Temperature-driven changes in membrane fluidity differentially impact FILAMENTATION TEMPERATURE-SENSITIVE H2-mediated photosystem II repair.

作者信息

Zhang Jingzhi, Lee Keun Pyo, Liu Yanling, Kim Chanhong

机构信息

Shanghai Center for Plant Stress Biology, CAS Center for Excellence in Molecular Plant Sciences (CEMPS), Chinese Academy of Sciences, Shanghai 200032, China.

University of Chinese Academy of Sciences, 100049 Beijing, China.

出版信息

Plant Cell. 2024 Dec 23;37(1). doi: 10.1093/plcell/koae323.
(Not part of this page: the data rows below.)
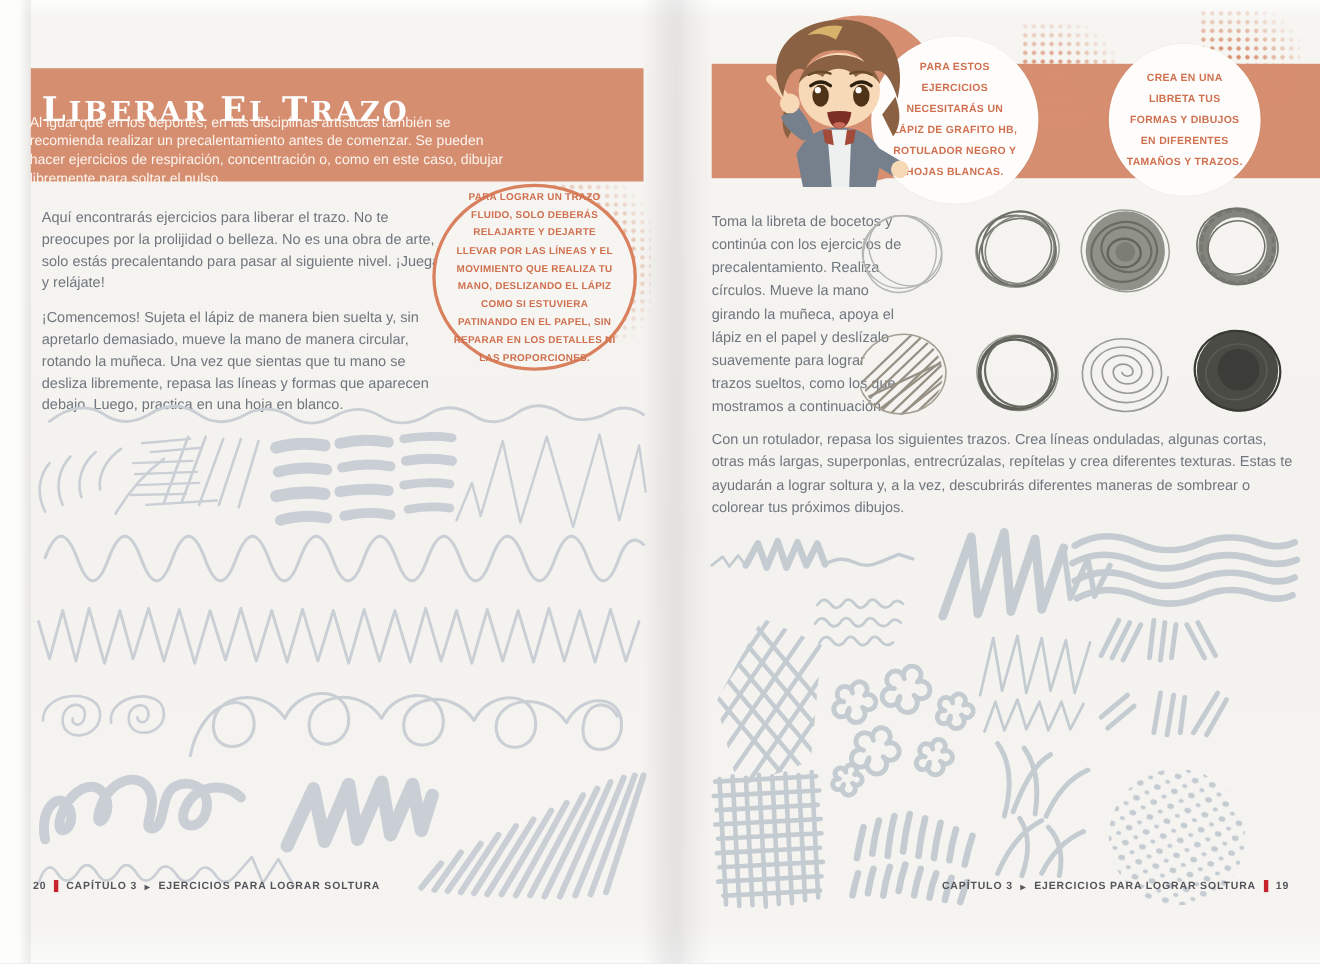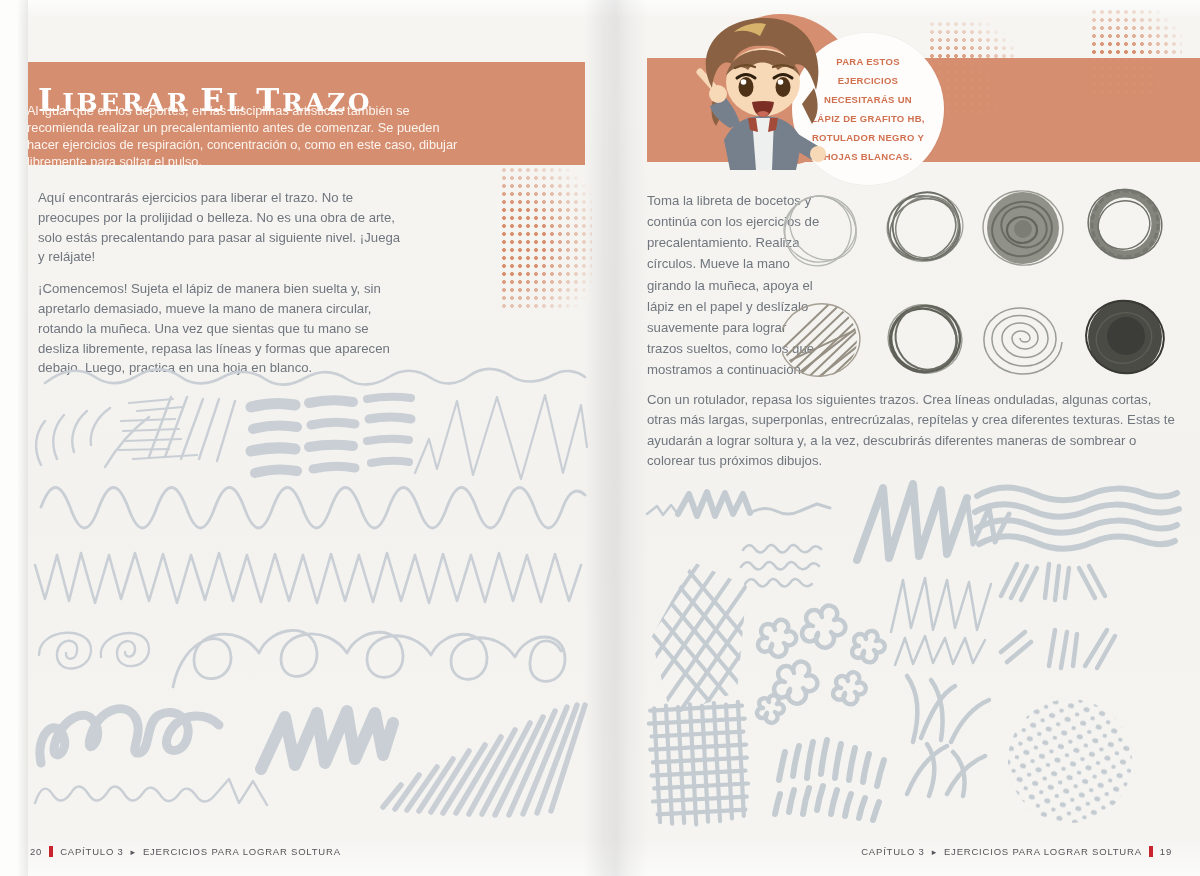--- a/index.html
+++ b/index.html
@@ -166,6 +166,9 @@
 
   <div class="speech speech-1">
     <span>PARA ESTOS EJERCICIOS NECESITARÁS UN LÁPIZ DE GRAFITO HB, ROTULADOR NEGRO Y HOJAS BLANCAS.</span>
+  </div>
+  <div class="speech speech-2">
+    <span>CREA EN UNA LIBRETA TUS FORMAS Y DIBUJOS EN DIFERENTES TAMAÑOS Y TRAZOS.</span>
   </div>
 
   <svg class="mascot" viewBox="0 0 140 160">

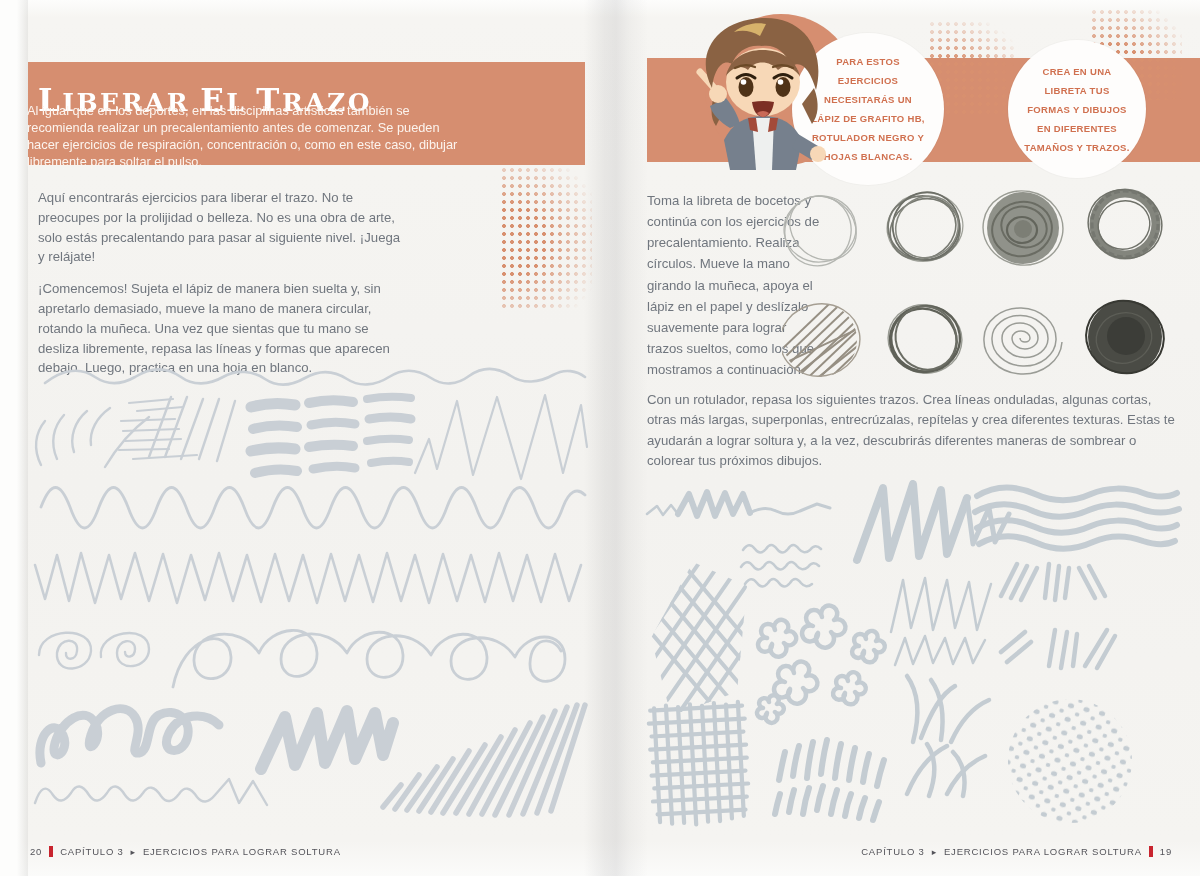--- a/index.html
+++ b/index.html
@@ -72,6 +72,9 @@
 
   <div class="dots dots-fade-l" style="left:500px;top:158px;width:92px;height:150px;z-index:2;"></div>
 
+  <div class="tip-circle">
+    <span>PARA LOGRAR UN TRAZO FLUIDO, SOLO DEBERÁS RELAJARTE Y DEJARTE LLEVAR POR LAS LÍNEAS Y EL MOVIMIENTO QUE REALIZA TU MANO, DESLIZANDO EL LÁPIZ COMO SI ESTUVIERA PATINANDO EN EL PAPEL, SIN REPARAR EN LOS DETALLES NI LAS PROPORCIONES.</span>
+  </div>
 
   <svg class="doodles-svg" style="left:33px;top:355px;" width="555" height="470" viewBox="0 0 555 470">
     <g fill="none" stroke="#c9cfd5" stroke-linecap="round" stroke-linejoin="round">

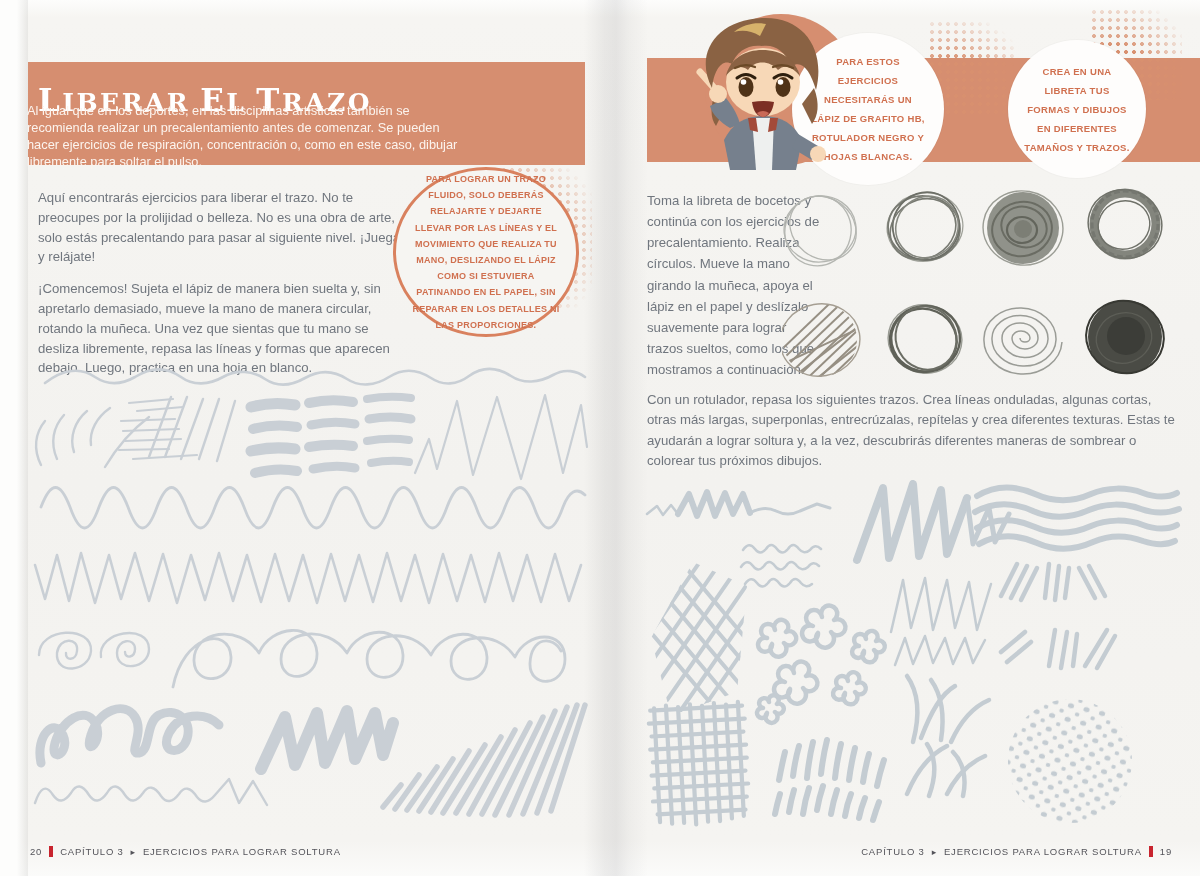--- a/index.html
+++ b/index.html
@@ -44,8 +44,8 @@
   .speech-1{left:792px;top:33px;width:152px;height:152px;padding:18px;}
   .speech-2{left:1008px;top:40px;width:138px;height:138px;padding:16px;}
   
-  .footer{position:absolute;top:846px;display:flex;align-items:center;gap:7px;
-          font-size:9.5px;font-weight:400;letter-spacing:.8px;color:#54545a;white-space:nowrap;}
+  .footer{position:absolute;top:800px;display:flex;align-items:center;gap:7px;
+          font-size:9.5px;font-weight:700;letter-spacing:.8px;color:#54545a;white-space:nowrap;}
   .footer-left{left:30px;}
   .footer-right{right:28px;}
   .redbar{display:inline-block;width:4px;height:11px;background:#c8242e;}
DOI:10.1093/plcell/koae323
PMID:39665689
原文链接:https://pmc.ncbi.nlm.nih.gov/articles/PMC11684078/
Abstract

The Arabidopsis (Arabidopsis thaliana) yellow variegated2 (var2) mutant, lacking functional FILAMENTATION TEMPERATURE-SENSITIVE H2 (FtsH2), an ATP-dependent zinc metalloprotease, is a powerful tool for studying the photosystem II (PSII) repair process in plants. FtsH2, forming hetero-hexamers with FtsH1, FtsH5, and FtsH8, plays an indispensable role in PSII proteostasis. Although abiotic stresses like cold and heat increase chloroplast reactive oxygen species (ROS) and PSII damage, var2 mutants behave like wild-type plants under heat stress but collapse under cold stress. Our study on transgenic var2 lines expressing FtsH2 variants, defective in either substrate extraction or proteolysis, reveals that cold stress causes an increase in membrane viscosity, demanding more substrate extraction power than proteolysis by FtsH2. Overexpression of FtsH2 lacking substrate extraction activity does not rescue the cold-sensitive phenotype, while overexpression of FtsH2 lacking protease activity does in var2, with other FtsH isomers present. This indicates that FtsH2's substrate extraction activity is indispensable under cold stress when membranes become more viscous. As temperatures rise and membrane fluidity increases, substrate extraction activity from other isomers suffices, explaining the var2 mutant's heat stress resilience. These findings underscore the direct effect of membrane fluidity on the functionality of the thylakoid FtsH complex under stress. Future research should explore how membrane fluidity impacts proteostasis, potentially uncovering strategies to modulate thermosensitivity.

摘要

拟南芥(Arabidopsis thaliana)黄叶斑驳2(var2)突变体缺乏功能性的丝状温度敏感H2(FtsH2),一种ATP依赖性锌金属蛋白酶,是研究植物光系统II(PSII)修复过程的有力工具。FtsH2与FtsH1、FtsH5和FtsH8形成异源六聚体,在PSII蛋白质稳态中起不可或缺的作用。尽管冷和热等非生物胁迫会增加叶绿体活性氧(ROS)和PSII损伤,但var2突变体在热胁迫下表现得像野生型植物,而在冷胁迫下则会崩溃。我们对表达FtsH2变体的转基因var2株系的研究表明,这些变体在底物提取或蛋白水解方面存在缺陷,结果显示冷胁迫会导致膜粘度增加,这需要比FtsH2蛋白水解更多的底物提取能力。缺乏底物提取活性的FtsH2过表达不能挽救冷敏感表型,而在存在其他FtsH异构体的var2中,缺乏蛋白酶活性的FtsH2过表达则可以挽救。这表明当膜变得更粘稠时,FtsH2的底物提取活性在冷胁迫下是不可或缺的。随着温度升高和膜流动性增加,来自其他异构体的底物提取活性就足够了,这解释了var2突变体对热胁迫的耐受性。这些发现强调了膜流动性对胁迫下类囊体FtsH复合物功能的直接影响。未来的研究应该探索膜流动性如何影响蛋白质稳态,这可能会揭示调节热敏感性的策略。